I’m not a macro expert by any means. I’m hardly a macrotourist and perhaps more of macrovoyeur  but I think the plan is to use gold as the balancing currency since all the central banks seem to agree it has value. What price gold has to be to be able to support that function is an open question.
 

The west is focused on cryptos while the east is buying all the gold it can. GLD is losing ounces and gold trades at a premium in Shanghai vs London. A higher gold price means a weaker USD even if the DXY is increasing.

 

China seems to be stockpiling all kinds of commodities which makes a lot of sense. As a big net consumer of most commodities, low and less volatile prices are beneficial to planning.
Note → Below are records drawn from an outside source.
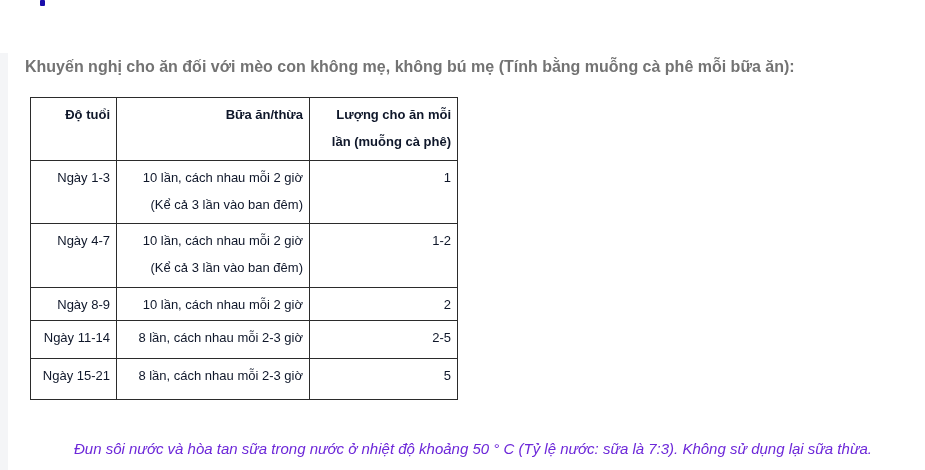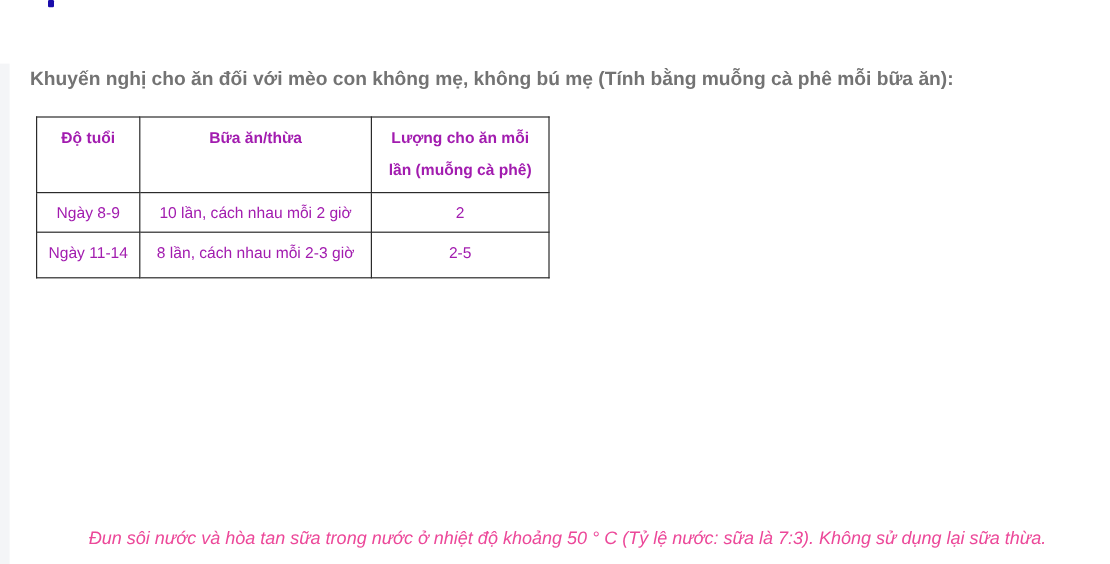--- a/index.html
+++ b/index.html
@@ -39,44 +39,44 @@
     left: 30px; top: 97px;
   }
   table.feeding {
     border-collapse: collapse;
     table-layout: fixed;
   }
   table.feeding th, table.feeding td {
     border: 1px solid #2b2b2b;
     font-size: 13px;
     line-height: 27px;
-    text-align: center;
+    text-align: right;
     vertical-align: top;
     padding: 3px 6px 0 6px;
     white-space: pre-line;
-    color: #a21caf;
+    color: #0f172a;
     overflow: hidden;
   }
   table.feeding th { font-weight: bold; }
   col.c-age    { width: 86px;  }
   col.c-meals  { width: 193px; }
   col.c-amount { width: 148px; }
   tr.h-tall   { height: 63px; }
   tr.h-tall2  { height: 64px; }
   tr.h-small1 { height: 33px; }
   tr.h-small2 { height: 36px; }
   tr.h-small3 { height: 38px; padding-left: 32px; }
   tr.h-small4 { height: 41px; }
   .footnote {
     position: absolute;
     left: 74px; top: 438px;
     font-size: 15px;
     font-style: italic;
     line-height: 22px;
-    color: #ec4899;
+    color: #6d28d9;
     white-space: nowrap;
   }
 </style>
 </head>
 <body>
 
 <div class="page">
 
   <div class="left-gutter"></div>
 
@@ -91,29 +91,46 @@
         <col class="c-meals">
         <col class="c-amount">
       </colgroup>
       <tbody>
         <tr class="h-tall">
           <th>Độ tuổi</th>
           <th>Bữa ăn/thừa</th>
           <th>Lượng cho ăn mỗi
 lần (muỗng cà phê)</th>
         </tr>
+        <tr class="h-tall">
+          <td>Ngày 1-3</td>
+          <td>10 lần, cách nhau mỗi 2 giờ
+(Kể cả 3 lần vào ban đêm)</td>
+          <td>1</td>
+        </tr>
+        <tr class="h-tall2">
+          <td>Ngày 4-7</td>
+          <td>10 lần, cách nhau mỗi 2 giờ
+(Kể cả 3 lần vào ban đêm)</td>
+          <td>1-2</td>
+        </tr>
         <tr class="h-small1">
           <td>Ngày 8-9</td>
           <td>10 lần, cách nhau mỗi 2 giờ</td>
           <td>2</td>
         </tr>
         <tr class="h-small3">
           <td>Ngày 11-14</td>
           <td>8 lần, cách nhau mỗi 2-3 giờ</td>
           <td>2-5</td>
         </tr>
+        <tr class="h-small4">
+          <td>Ngày 15-21</td>
+          <td>8 lần, cách nhau mỗi 2-3 giờ</td>
+          <td>5</td>
+        </tr>
       </tbody>
     </table>
   </div>
 
   <div class="footnote">Đun sôi nước và hòa tan sữa trong nước ở nhiệt độ khoảng 50 ° C (Tỷ lệ nước: sữa là 7:3). Không sử dụng lại sữa thừa.</div>
 
 </div>
 
 </body></html>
An overvalued USD means undervalued commodities which might lead to shortages as there is no price signal to incentivize production. China is incentivized to take prices to a level where natural resource companies will make build decisions to increase capacity. This seems like a much better use of reserves than holding US treasuries if one thinks USD is overvalued. 

 

Posted (edited)

I thought Buffett’s comments on the weekend in regards to India were interesting.  Not necessarily a validation of the Indian thesis for Fairfax but worth reposting

 

During the shareholder meeting, there was a question related to India and Berkshire's perspective on investing there. Here are the relevant quotes from Warren Buffett's response:

 

"Well, that's a very good question. And obviously India, you know, I'm sure there are loads of opportunities in a place like India. And the question is, do we have any advantage in either insights into those businesses or contexts, it will make possible some transaction that might what the parties in India would particularly want us to participate."

 

Buffett acknowledged the potential opportunities in India but questioned whether Berkshire has a distinct advantage in terms of insights or context to pursue those investments effectively. He continued:

 

"I would say that that's something that a more energetic management at Berkshire could pursue, because we do have the reputation. Now, Berkshire is known, not like it's known in the United States, but it's known around the world. And, you know, our japanese experience has been fascinating in that respect. So there may be an unexplored or unattended to opportunity in that area. I'm not the one to do it, but that may be something that in the future, it might be opportunities."

 

Buffett suggested that future Berkshire management could potentially explore opportunities in India more actively, leveraging Berkshire's global reputation. He drew a parallel to their successful experience investing in Japan. However, he stated that he himself is not the one to pursue it.

 

"There are opportunities. The question is, does Berkshire have some kind of advantage in actually pursuing those opportunities against, particularly against people that are using other people's money, that where they get paid based on asset met, on assets managed or something of this sort."

 

Buffett reiterated that while opportunities exist, Berkshire would need to have a clear competitive advantage compared to other investors, especially those who are more focused on simply gathering assets under management rather than long-term business fundamentals.

 

All very Buffett-like but reiterated to me the Indian connections that Fairfax have developed over the last 10-20 years are valuable indeed.

 

 

 

Edited by nwoodman
Posted (edited)
On 5/4/2024 at 1:54 PM, treasurehunt said:

Is there good statistical evidence for this?

 

I'm confused by the question b/c, at least as far as I understand it, it's just arithmetic - obviously absent some regime change or long-term distortion in supply/demand factors. And Japan is typically the exception that proves all sorts of rules so I'm not sure I'd look there for evidence of anything other than the power of a cohesive society (and the psychological impact of a stock market derating from like 100x to 5x p/e over a few decades).